I could hardly breathe.
There was this oppressive feeling on my chest, and it was not related to my recent battle with corona. I took a nap, as I am still feeling the sideeffects of fatigue and feeling feverish (without actually having a fever).
Then I felt it... This heaviness on my chest that left me heaving and gasping for air. I felt this unrivaled sense of anxiety, this desperation and heaviness triggered by the pain of letting go, and the anxiety of not knowing what will happen next. I saw myself in a strange unfamiliar environment, feeling lost and isolate. I felt regret, and that nagging feeling of why I chose to embark on this journey, and sense of guilt of putting myself through all this.
This was a premonition, or at least it felt like it. Premonition of how it would be next month when I arrive all alone in Australia. I felt regret, and this immense sense of longing.
Perhaps it's all being triggered by the felt that I have begun packing away my things, and throwing away objects that I do not need. Earlier today, I asked the super to come and figure out whether the building or other neighbours could take some of the furniture so that I would not have to deal with them.
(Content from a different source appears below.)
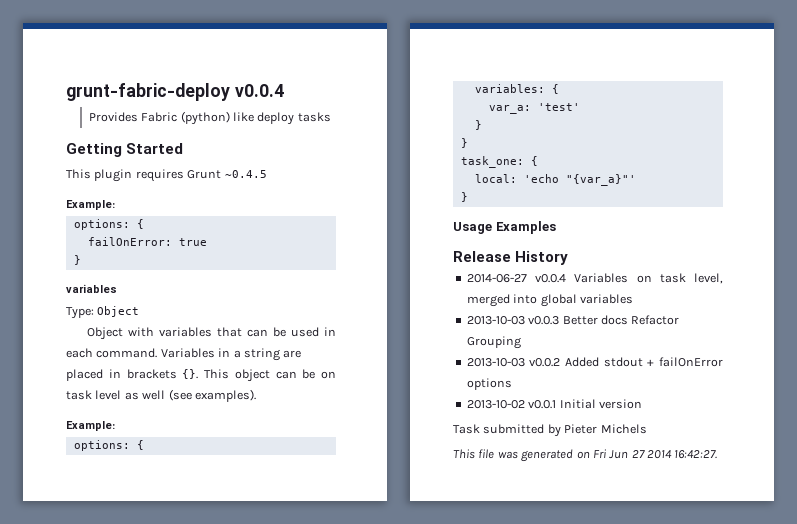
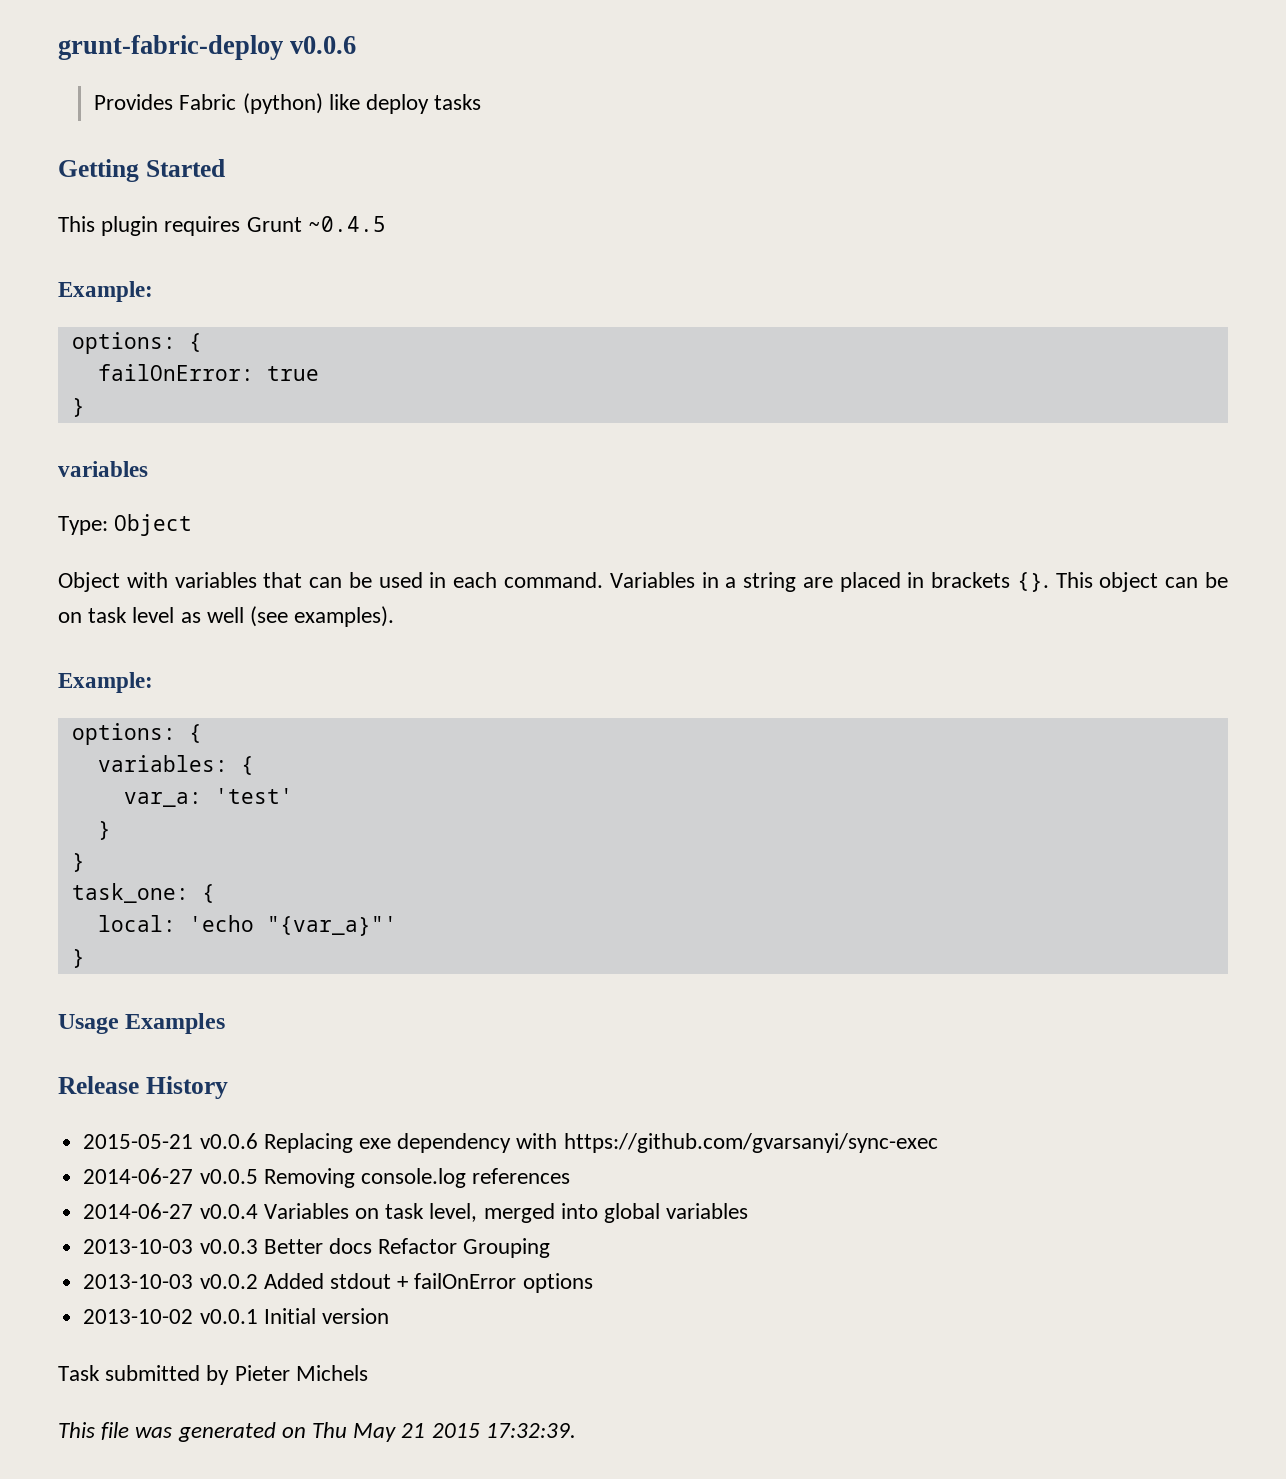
[234,84,284,97] v0.0.4 -> [290,36,357,54] v0.0.6
(569, 258) none -> [83,1133,938,1153] [83,1168,571,1188] // 2015-05-21 v0.0.6 Replacing exe dependency with https://github.com/gvarsanyi/sync-exec // 2014-06-27 v0.0.5 Removing console.log references
[592,449,718,459] Fri Jun 27 2014 16:42:27. -> [312,1422,576,1442] Thu May 21 2015 17:32:39.

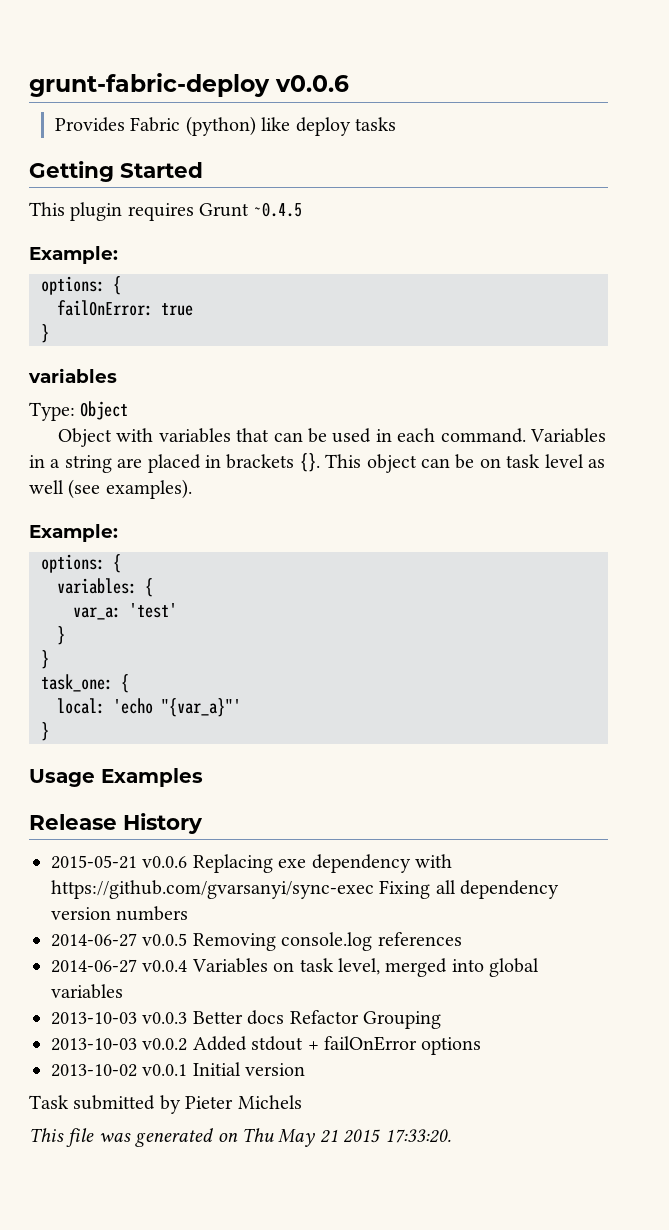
(938, 1143) none -> [379,880,560,899] [51,906,189,921] Fixing all dependency version numbers
[485,1423,576,1438] 17:32:39. -> [384,1129,451,1143] 17:33:20.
Packing is really one of the most stressful things. And I have so many things I need to shift and sort through, pack away, or throw away, before next month. Exact a month from now. And it is a very daunting task.
My cousin was here, ostensibly to help me, as she told me prior to her arrival in April. But she left without really doing much, even though she said she would help with painting the walls and packing things away. It was very disappointing, as I thought finally I could have a family member help and be there to face the difficult task of sorting through so many personal effects and items. And I even supported her plan to improve English by enrolling her on an English course. But she has her own plans.
Perhaps this all is the trigger for those feelings that woke up up from my nap just now.
A wake up call that there is a lot more to do, and I must get moving.